The transportation company Uber has been taken to court by drivers who were allegedly fired through the company’s use of automated algorithms.
British drivers have asked courts in the Netherlands, where the company’s data is based, to overrule the automatic algorithms that led to their dismissal, citing a breach of Article 22 of the General Data Protection Regulation (GDPR).
Under Article 22 of GDPR, an individual has the right to not be subject to a decision basis which was based solely upon automatic processing, including profiling, which produces negative effects for the individual.
However, Uber has argued that manual processes were in place in order to check over and confirm these dismissals.
A spokesperson for Uber, said:
As part of our regular processes, the drivers in this case were only deactivated after manual reviews by our specialist team.
Responding to these claims, Anton Ekker, a lawyer based in Amsterdam who is representing the British drivers, said:
We know for sure that Uber is using algorithms for decisions about fraud and deactivation of drivers. This is happening everywhere.

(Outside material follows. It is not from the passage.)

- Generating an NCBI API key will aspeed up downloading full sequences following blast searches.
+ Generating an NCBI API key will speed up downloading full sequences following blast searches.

If it is automated decision-making, then the GDPR says they must have legal grounds to use such technology, and they must give drivers the possibility to object to an automated decision, which they clearly did not do.
The App Drivers and Couriers Union (ADCU), who will be putting forward the legal challenge, has said that since 2018, it has seen over one thousand drivers being accused of fraudulent activity who had their accounts terminated without the chance to appeal.

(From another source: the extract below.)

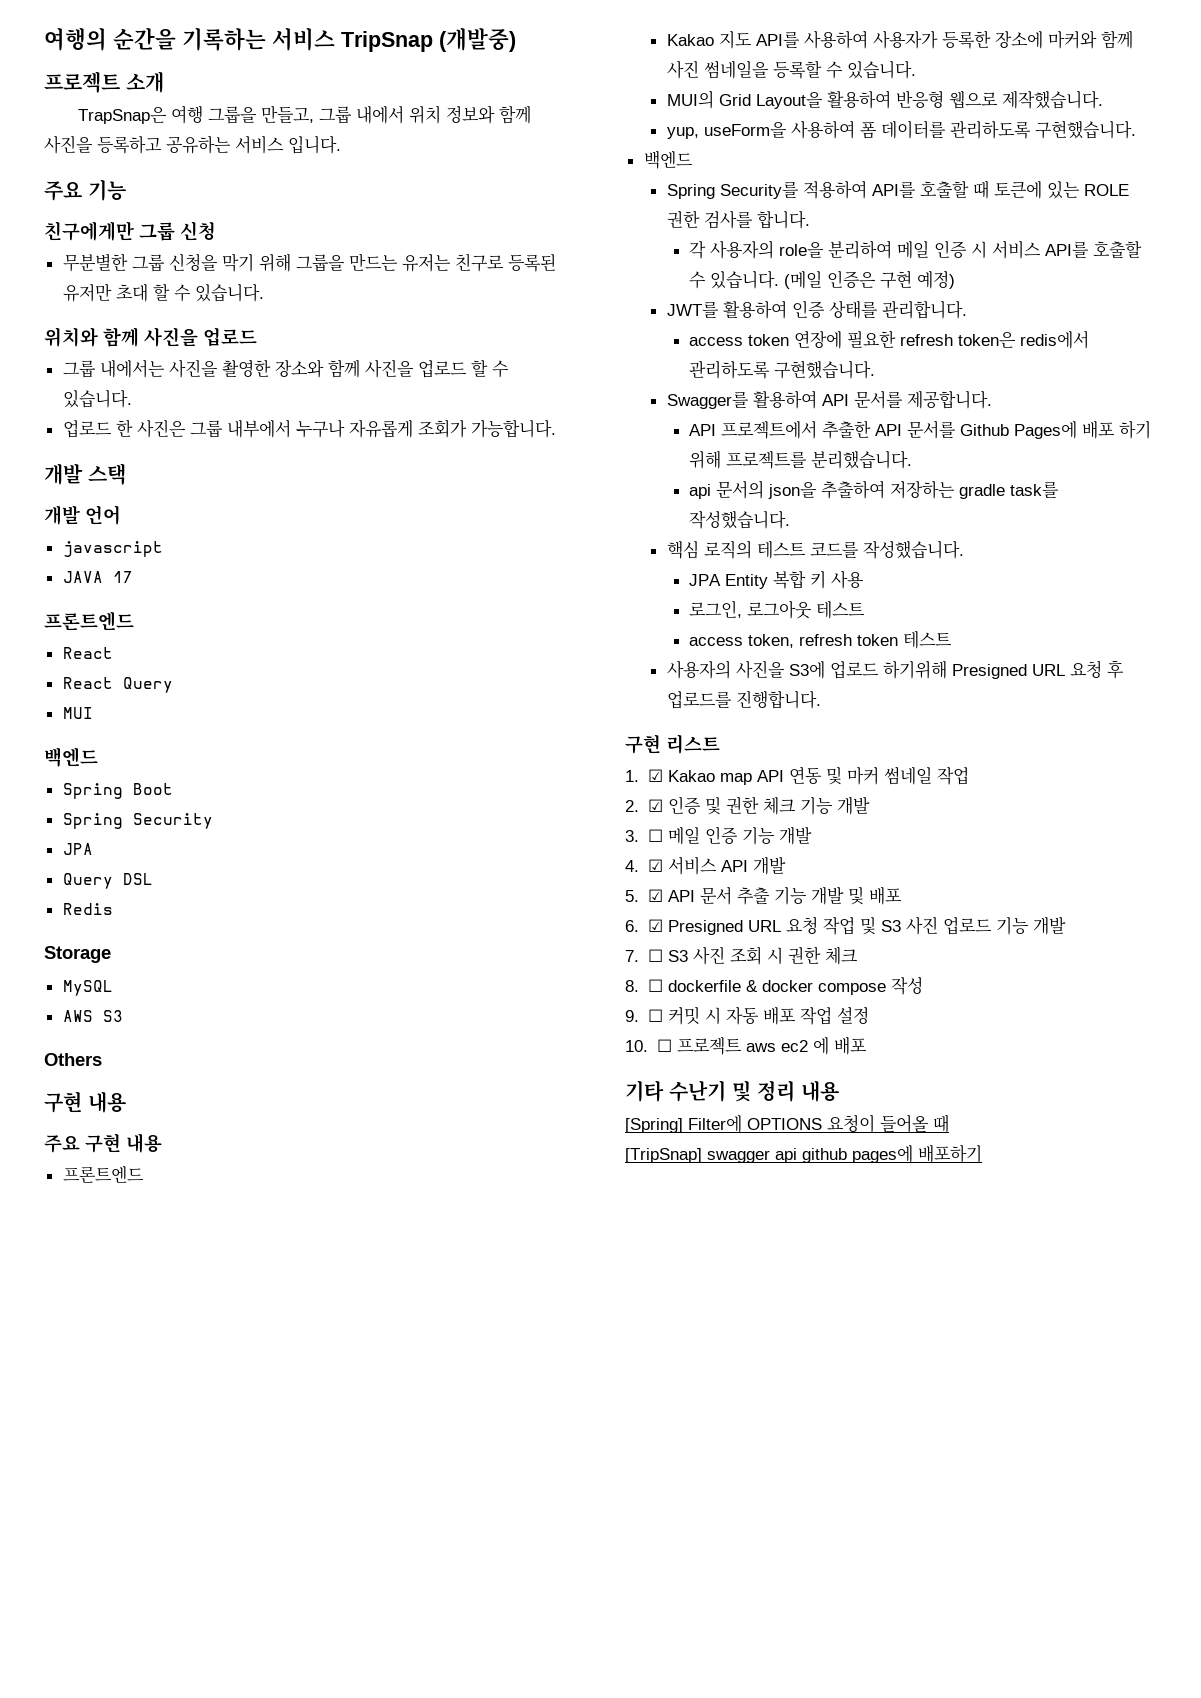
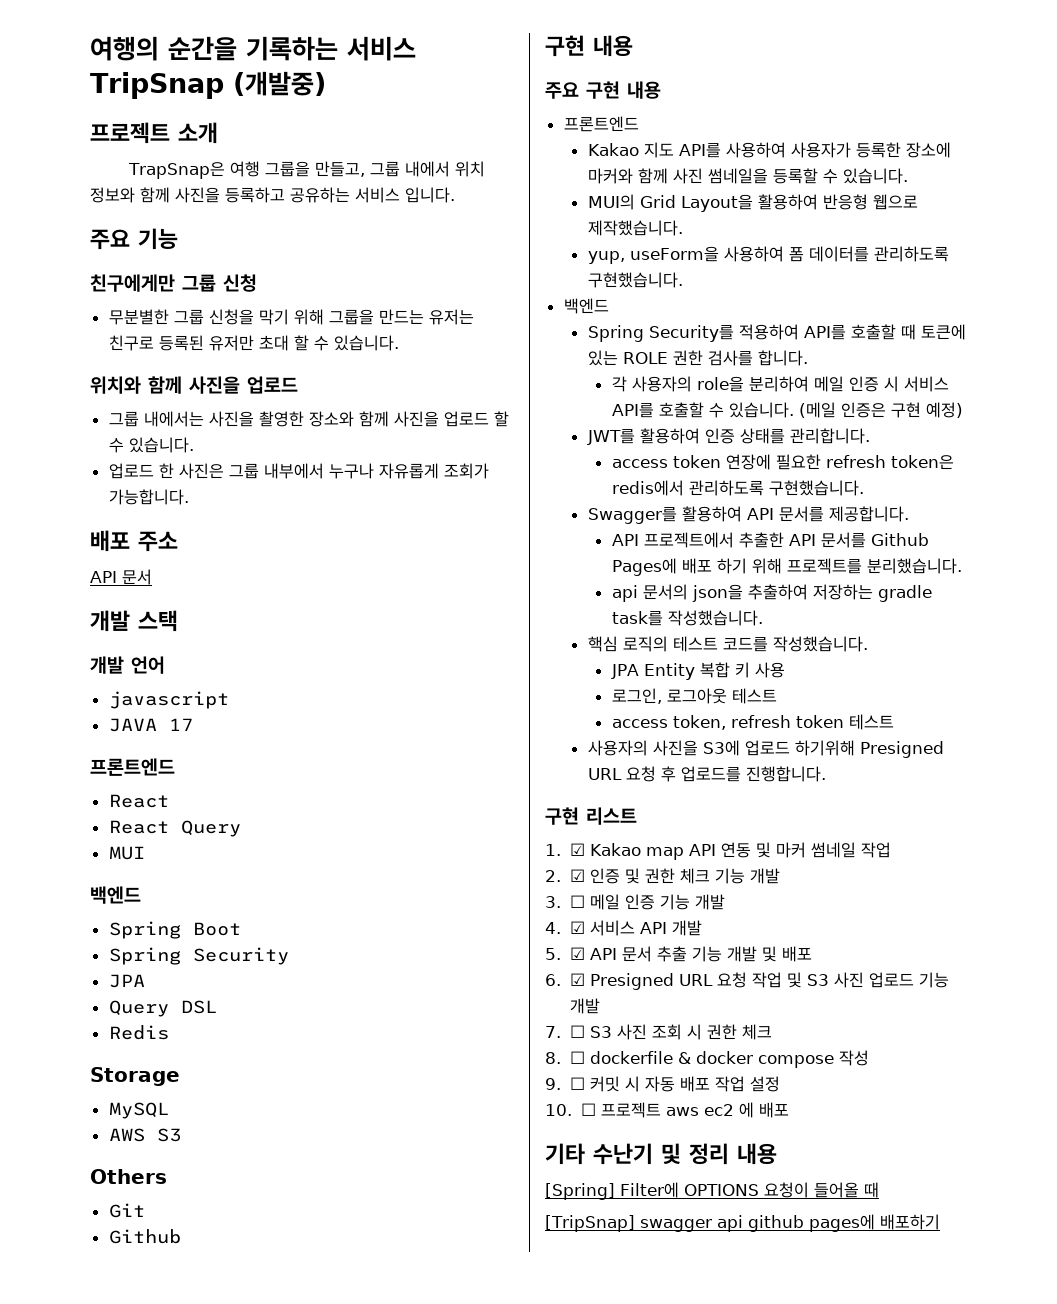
+ 배포 주소
+ API 문서
+ Git
+ Github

James Farrar, the ADCU’s general secretary, said:
For any private hire operator in London, if they fire someone, there is a requirement where they have to report the driver to Transport for London (TfL).
This is putting drivers in a Kafkaesque situation where they may be called in by TfL, they’re given 14 days to explain the situation and why they should keep their licence. Our drivers are in a terrible position because they don’t know what the issue is, Uber hasn’t told them.
Yaseen Aslam, president of the ADCU, added:
Uber has been allowed to violate employment law with impunity for years and now we are seeing a glimpse into an Orwellian world of work where workers have no rights and are managed by machine.
If Uber is not checked, this practice will become the norm for everyone.
According to experts, this could be the biggest legal case linked to Article 22 of GDPR that has ever gone to the courts.
David Greenhalgh, specialist employment lawyer at Excello Law, expresses this case should act as a warning:
This class action case in the Netherlands should act as a warning to UK employers about the reliance on AI to make decisions, without any human involvement, in relation to its employees or consultants. This over-reliance on AI robots could be in relation to the recruitment process in employment, during the employment relationship (perhaps around pay increases or promotion) and in relation to disciplinary action or termination. The GDPR has teeth and class action lawyers will not be afraid to bite.